Kemudian berusaha keras untuk berdiri, meraih kruknya. Baru tiga langkah Erfly meninggalkan Gama, tubuh Erfly hilang keseimbangan. Gama segera menangkap tubuh Erfly.

"Dek...!!! Dek...!!!", Gama berteriak panik, karena Erfly tidak sadarkan diri dalam dekapannya.

Gama segera mengangkat tubuh Erfly menuju mobil, Nadhira gerak cepat membantu membuka pintu mobil.

"Ke rumah sakit DKT pak", Gama memberi perintah kepada supir.

Mobil langsung melaju dengan kecepatan cepat, 8 menit kemudian mobil sudah terparkir dihalaman rumah sakit DKT. Gama kembali mengangkat tubuh Erfly memasuki IGD.

Erfly langsung mendapatkan menanganan, Gama dan Nadhira terpaksa menunggu dengan cemas di luar ruang IGD.

Nadhira meraih HPnya, menekan salah satu nomor yang ada di HPnya.

"Ada apa...?", terdengar suara lelaki dari ujung lain telfon.

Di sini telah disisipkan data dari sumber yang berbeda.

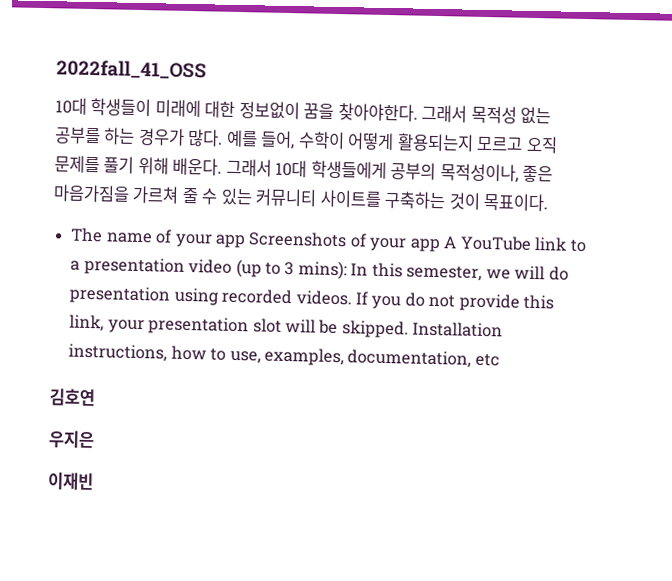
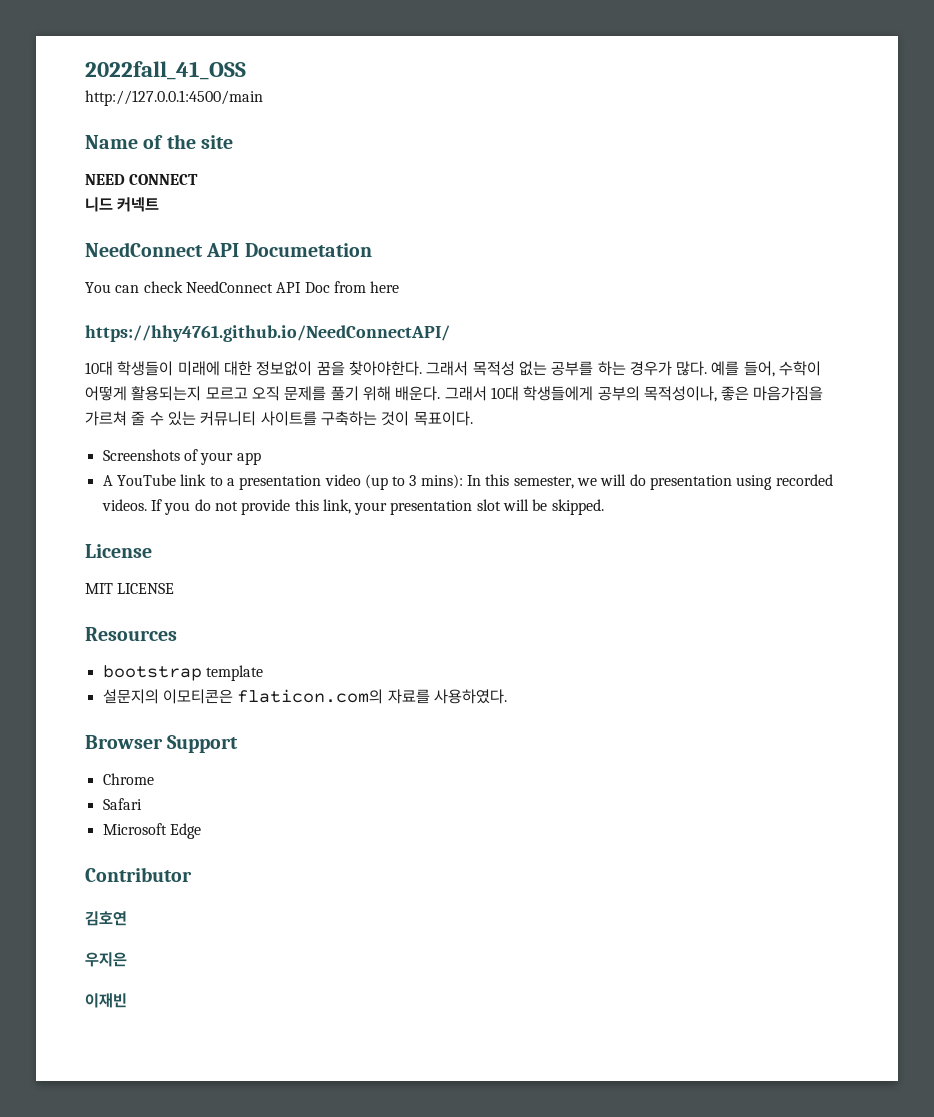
+ http://127.0.0.1:4500/main
+ Name of the site
+ NEED CONNECT
+ 니드 커넥트
+ NeedConnect API Documetation
+ You can check NeedConnect API Doc from here
+ https://hhy4761.github.io/NeedConnectAPI/
- The name of your app Screenshots of your app A YouTube link to a presentation video (up to 3 mins): In this semester, we will do presentation using recorded videos.
+ Screenshots of your app
+ A YouTube link to a presentation video (up to 3 mins): In this semester, we will do presentation using recorded videos.
- If you do not provide this link, your presentation slot will be skipped. Installation instructions, how to use, examples, documentation, etc
+ If you do not provide this link, your presentation slot will be skipped.
+ License
+ MIT LICENSE
+ Resources
+ bootstrap template
+ 설문지의 이모티콘은 flaticon.com의 자료를 사용하였다.
+ Browser Support
+ Chrome
+ Safari
+ Microsoft Edge
+ Contributor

"Erfly sedang di IGD rumah sakit DKT Sungai Penuh", Nadhira bicara disela tangisnya.

"Oke. Alfa tutup telfonnya", Alfa bicara masih dengan ketenangan yang sama seperti biasanya.

Menit selanjutnya, dokter Firman muncul dari arah ruang dokter. Melangkah cepat memasuki ruang IGD. Tidak ada yang tahu apa yang terjadi didalam IGD. Bahkan tidak ada yang tahu apa yang telah dilakukan oleh Alfa setelah menutup hubungan telfon beberapa menit yang lalu.